------ Data section

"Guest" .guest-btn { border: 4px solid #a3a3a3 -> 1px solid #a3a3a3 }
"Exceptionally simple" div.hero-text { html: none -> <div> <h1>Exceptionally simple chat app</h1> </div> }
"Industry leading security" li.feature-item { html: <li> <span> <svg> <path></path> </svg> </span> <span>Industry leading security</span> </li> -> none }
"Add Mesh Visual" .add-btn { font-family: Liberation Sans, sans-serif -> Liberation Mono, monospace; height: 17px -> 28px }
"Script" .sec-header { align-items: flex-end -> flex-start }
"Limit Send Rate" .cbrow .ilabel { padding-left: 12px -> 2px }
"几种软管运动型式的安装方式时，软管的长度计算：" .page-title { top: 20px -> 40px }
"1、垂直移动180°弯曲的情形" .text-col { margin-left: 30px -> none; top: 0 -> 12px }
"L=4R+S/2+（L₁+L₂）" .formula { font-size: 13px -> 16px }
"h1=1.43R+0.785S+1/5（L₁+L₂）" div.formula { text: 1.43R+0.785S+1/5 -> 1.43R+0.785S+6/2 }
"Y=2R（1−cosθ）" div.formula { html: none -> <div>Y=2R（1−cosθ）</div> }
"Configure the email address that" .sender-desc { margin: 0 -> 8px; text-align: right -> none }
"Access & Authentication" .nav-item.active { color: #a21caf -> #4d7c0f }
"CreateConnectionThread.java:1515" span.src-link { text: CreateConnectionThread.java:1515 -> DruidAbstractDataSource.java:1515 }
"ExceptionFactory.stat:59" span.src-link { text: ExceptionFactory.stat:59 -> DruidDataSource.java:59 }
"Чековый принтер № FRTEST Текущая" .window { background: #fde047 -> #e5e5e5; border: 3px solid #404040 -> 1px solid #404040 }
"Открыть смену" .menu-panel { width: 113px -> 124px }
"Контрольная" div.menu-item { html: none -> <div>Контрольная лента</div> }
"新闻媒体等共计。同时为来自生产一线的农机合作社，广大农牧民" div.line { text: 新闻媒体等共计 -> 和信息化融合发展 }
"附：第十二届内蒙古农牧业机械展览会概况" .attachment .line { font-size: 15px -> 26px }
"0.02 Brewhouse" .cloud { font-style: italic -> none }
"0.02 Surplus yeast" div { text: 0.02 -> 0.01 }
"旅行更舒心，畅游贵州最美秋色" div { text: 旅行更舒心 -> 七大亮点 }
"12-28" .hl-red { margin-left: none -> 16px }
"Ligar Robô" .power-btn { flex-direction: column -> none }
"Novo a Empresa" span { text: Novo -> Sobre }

------------

● Task to carry out
Reproduce verbatim only the segment of the listing bounded by the line containing "text: 1.43R+0.785S+1/5 ->" and the line containing "text: ExceptionFactory.stat:59 ->", with both boundary lines included.

● Task solution
"h1=1.43R+0.785S+1/5（L₁+L₂）" div.formula { text: 1.43R+0.785S+1/5 -> 1.43R+0.785S+6/2 }
"Y=2R（1−cosθ）" div.formula { html: none -> <div>Y=2R（1−cosθ）</div> }
"Configure the email address that" .sender-desc { margin: 0 -> 8px; text-align: right -> none }
"Access & Authentication" .nav-item.active { color: #a21caf -> #4d7c0f }
"CreateConnectionThread.java:1515" span.src-link { text: CreateConnectionThread.java:1515 -> DruidAbstractDataSource.java:1515 }
"ExceptionFactory.stat:59" span.src-link { text: ExceptionFactory.stat:59 -> DruidDataSource.java:59 }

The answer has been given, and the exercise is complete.